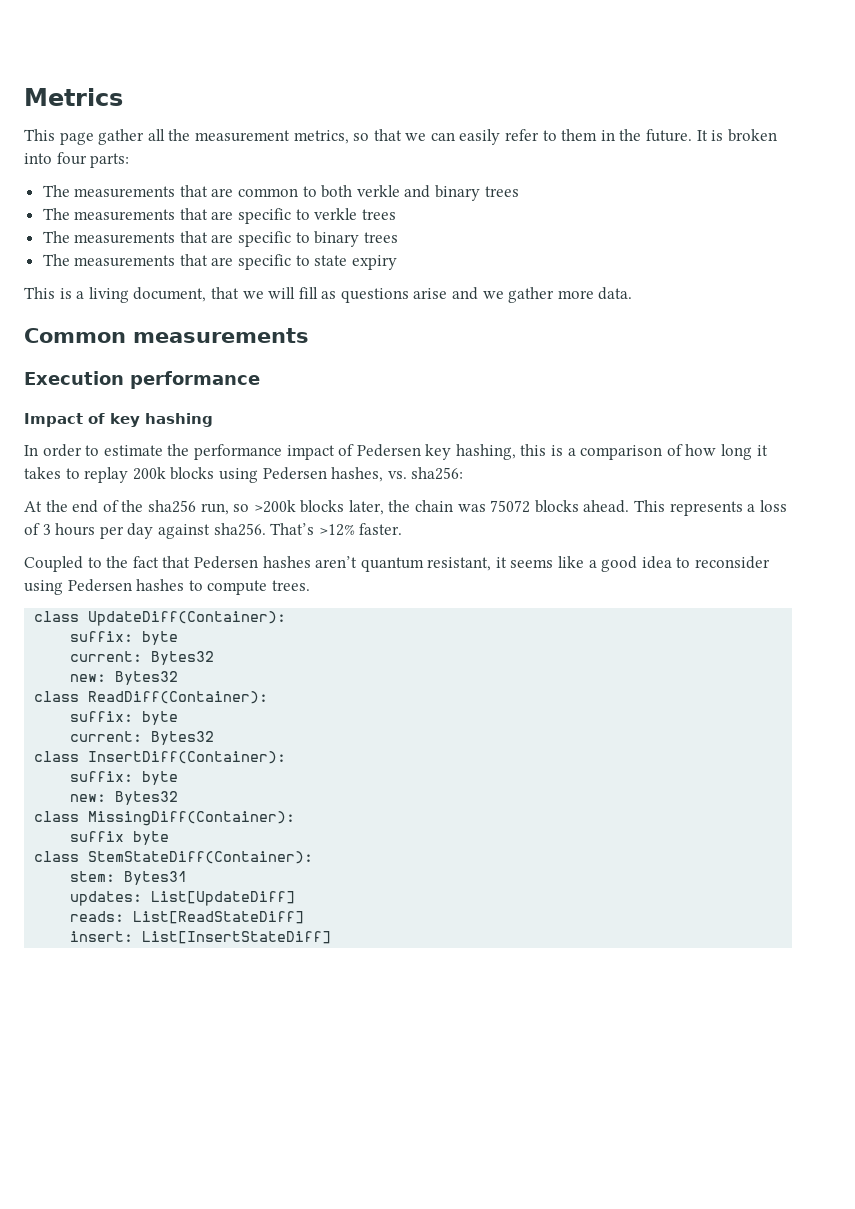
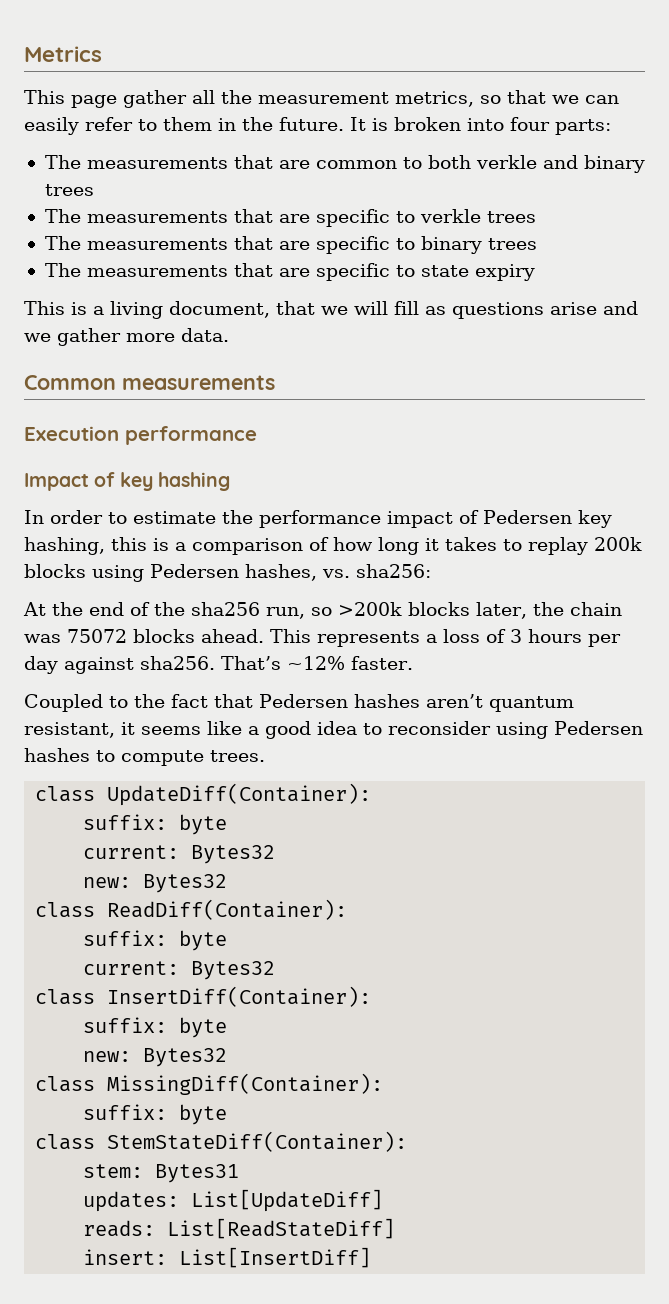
- That’s >12% faster.
+ That’s ~12% faster.
  class MissingDiff(Container):
- suffix byte
+ suffix: byte
- insert: List[InsertStateDiff]
+ insert: List[InsertDiff]

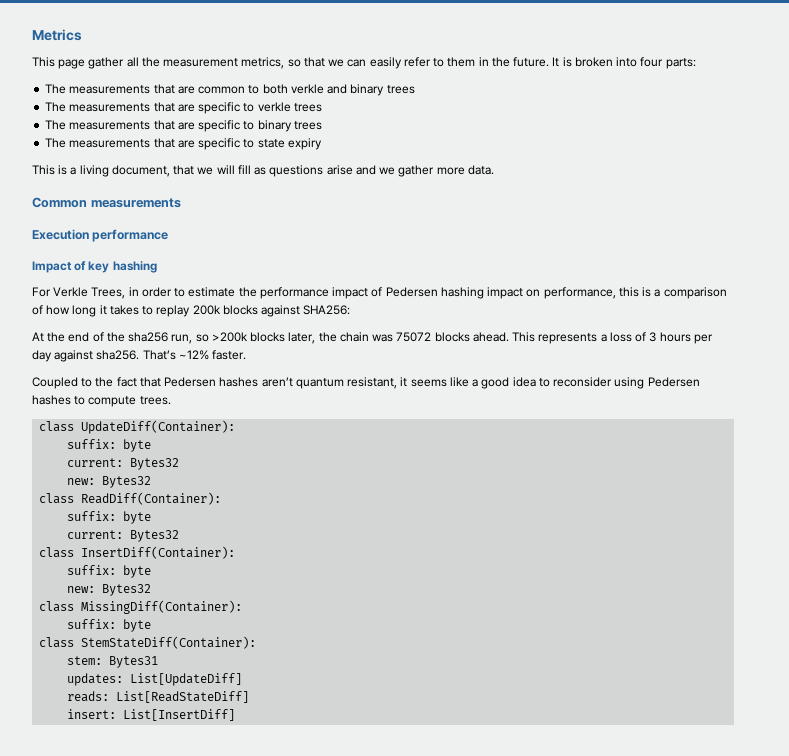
- In order to estimate the performance impact of Pedersen key hashing, this is a comparison of how long it takes to replay 200k blocks using Pedersen hashes, vs. sha256:
+ For Verkle Trees, in order to estimate the performance impact of Pedersen hashing impact on performance, this is a comparison of how long it takes to replay 200k blocks against SHA256:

======

■ INSTRUCTIONS FOR THE TASK ■
Hand back every line of the material, exactly, without the pictures.

■ SOLUTION TO THIS PROBLEM ■
- That’s >12% faster.
+ That’s ~12% faster.
  class MissingDiff(Container):
- suffix byte
+ suffix: byte
- insert: List[InsertStateDiff]
+ insert: List[InsertDiff]

- In order to estimate the performance impact of Pedersen key hashing, this is a comparison of how long it takes to replay 200k blocks using Pedersen hashes, vs. sha256:
+ For Verkle Trees, in order to estimate the performance impact of Pedersen hashing impact on performance, this is a comparison of how long it takes to replay 200k blocks against SHA256:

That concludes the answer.